[Web page revision data]
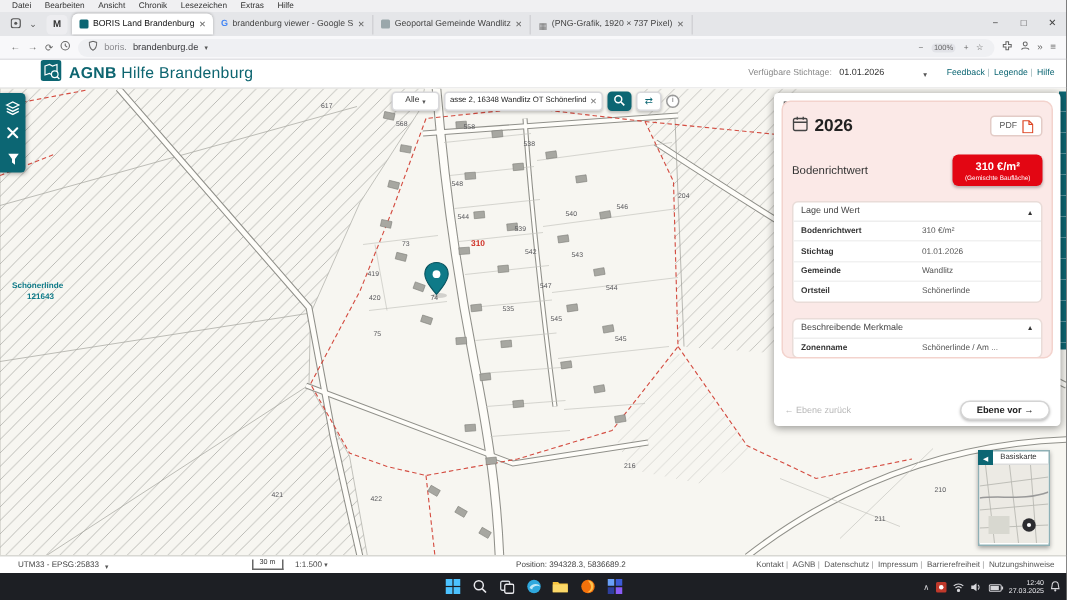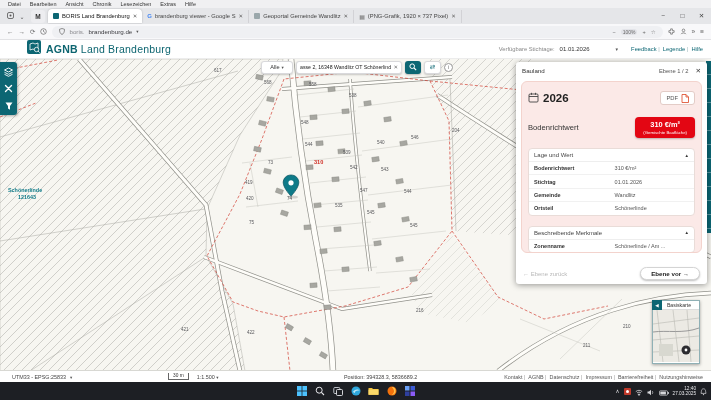"Land Brandenburg" span { text: Land -> Hilfe }
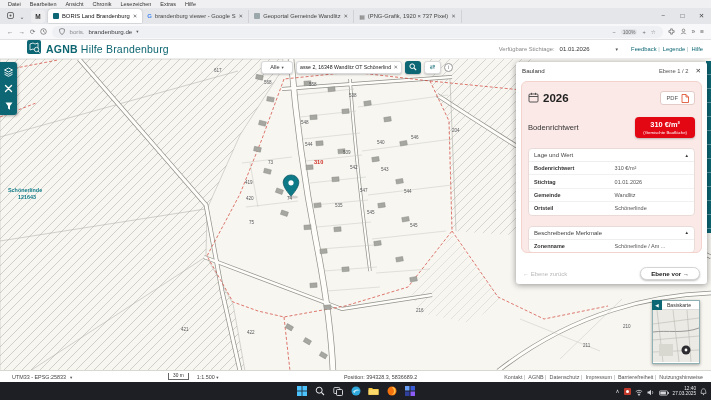"2026" .pcard { top: 19px -> 5px }
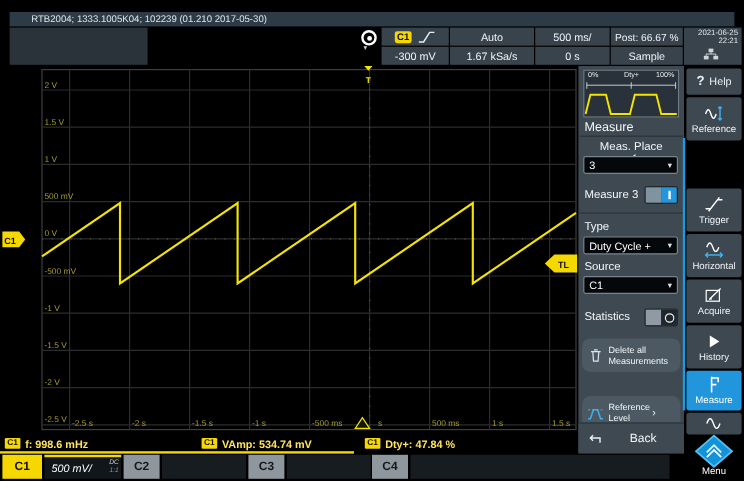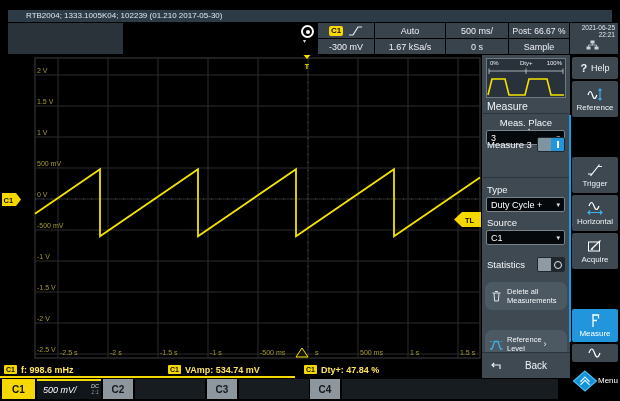"Measure 3" div.abs { top: 137px -> 155px }
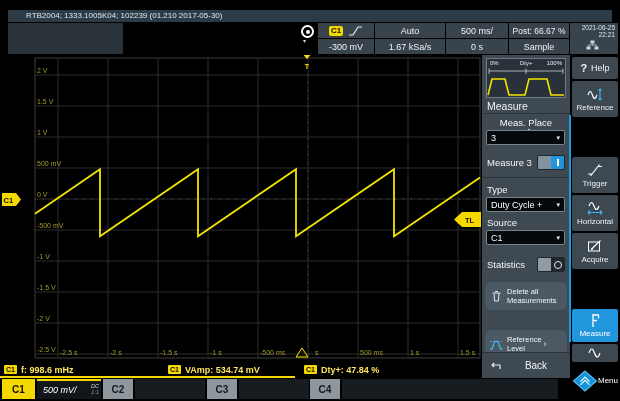"History" div.abs { html: none -> <div> <svg> <polygon></polygon> </svg> <span>History</span> </div> }
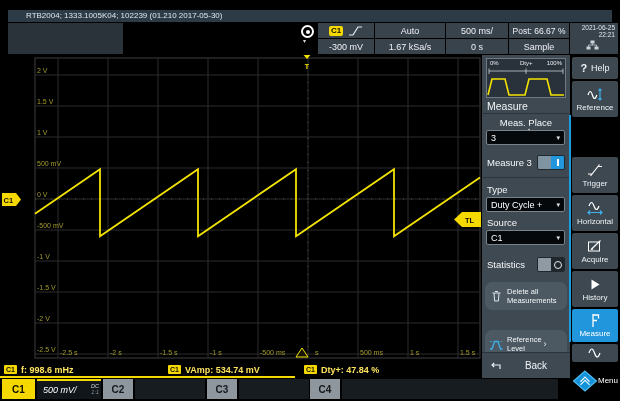"Menu" .menulogo { flex-direction: row -> column }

TASK DIRECTIONS: Exactly as they appear, repeat the lines from the one containing "html: none ->" through the last line of the entries, counting both ends. Pictures stay out.

ANSWER SECTION:
"History" div.abs { html: none -> <div> <svg> <polygon></polygon> </svg> <span>History</span> </div> }
"Menu" .menulogo { flex-direction: row -> column }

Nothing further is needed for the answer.